→ **HOW TO COMPLETE THIS TASK**: Every line of the listing below is to be duplicated exactly, with the pictures left out.
-.-.-
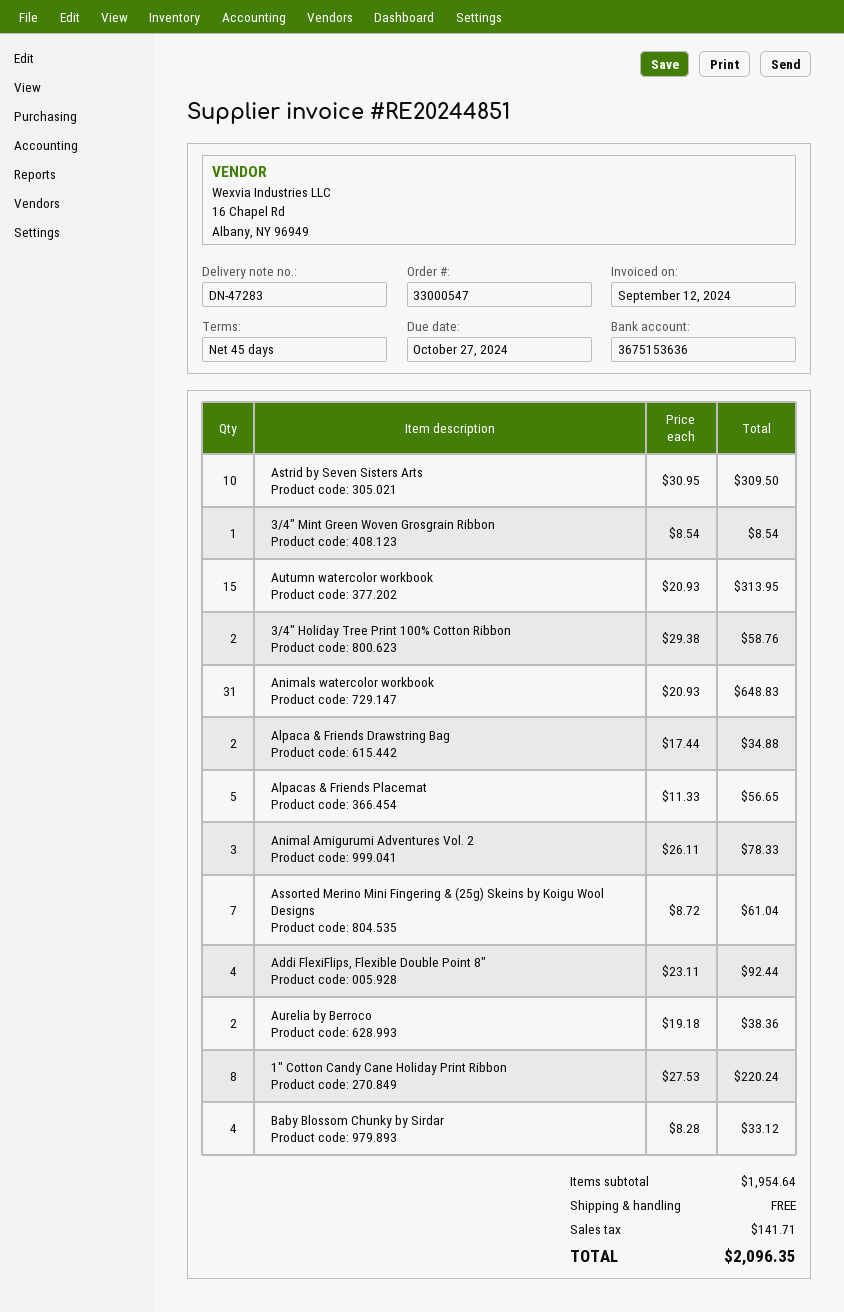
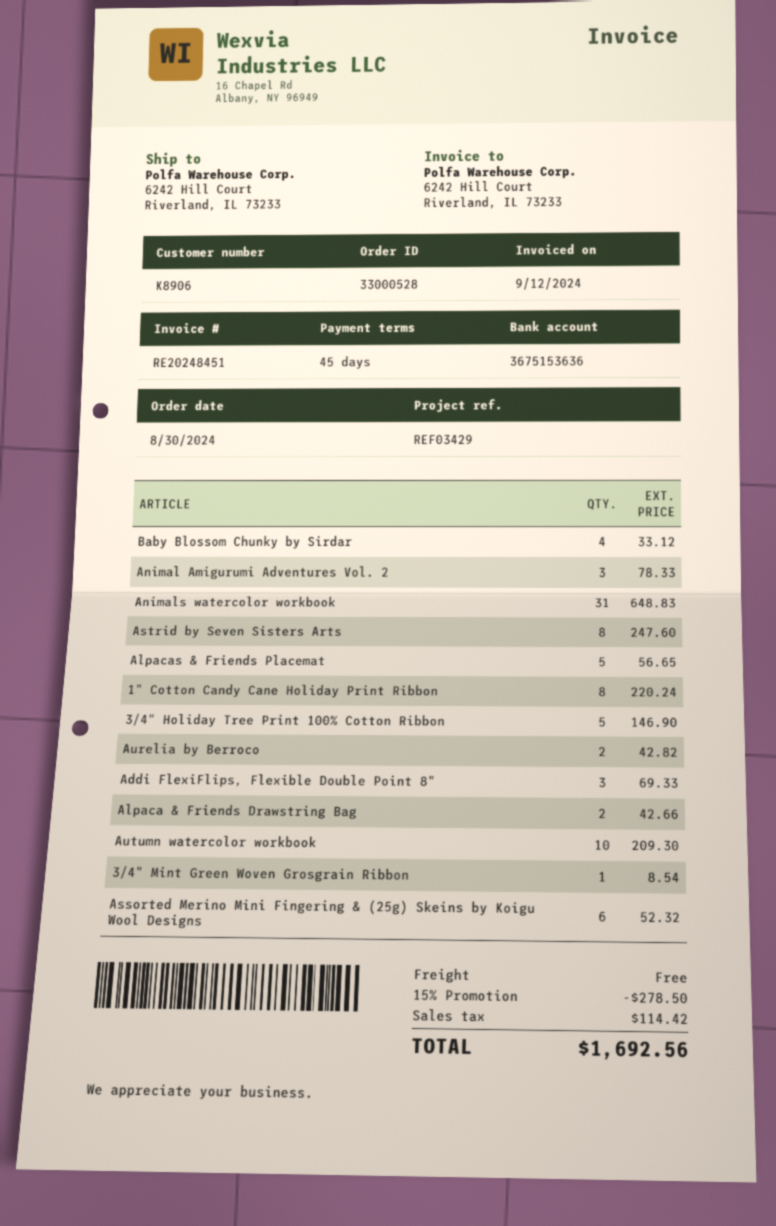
order number: 33000547 -> 33000528
invoice number: RE20244851 -> RE20248451
Astrid by Seven Sisters Arts: 10 for 309.50 -> 8 for 247.60
Autumn watercolor workbook: 15 for 313.95 -> 10 for 209.30
3/4" Holiday Tree Print 100% Cotton Ribbon: 2 for 58.76 -> 5 for 146.90
Alpaca & Friends Drawstring Bag: 2 for 34.88 -> 2 for 42.66
Assorted Merino Mini Fingering & (25g) Skeins by Koigu Wool Designs: 7 for 61.04 -> 6 for 52.32
Addi FlexiFlips, Flexible Double Point 8": 4 for 92.44 -> 3 for 69.33
Aurelia by Berroco: 2 for 38.36 -> 2 for 42.82
discount: none -> 15% = 278.50
tax: 141.71 -> 114.42
total: 2096.35 -> 1692.56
-.-.-
→ **ANSWER BELOW**:
order number: 33000547 -> 33000528
invoice number: RE20244851 -> RE20248451
Astrid by Seven Sisters Arts: 10 for 309.50 -> 8 for 247.60
Autumn watercolor workbook: 15 for 313.95 -> 10 for 209.30
3/4" Holiday Tree Print 100% Cotton Ribbon: 2 for 58.76 -> 5 for 146.90
Alpaca & Friends Drawstring Bag: 2 for 34.88 -> 2 for 42.66
Assorted Merino Mini Fingering & (25g) Skeins by Koigu Wool Designs: 7 for 61.04 -> 6 for 52.32
Addi FlexiFlips, Flexible Double Point 8": 4 for 92.44 -> 3 for 69.33
Aurelia by Berroco: 2 for 38.36 -> 2 for 42.82
discount: none -> 15% = 278.50
tax: 141.71 -> 114.42
total: 2096.35 -> 1692.56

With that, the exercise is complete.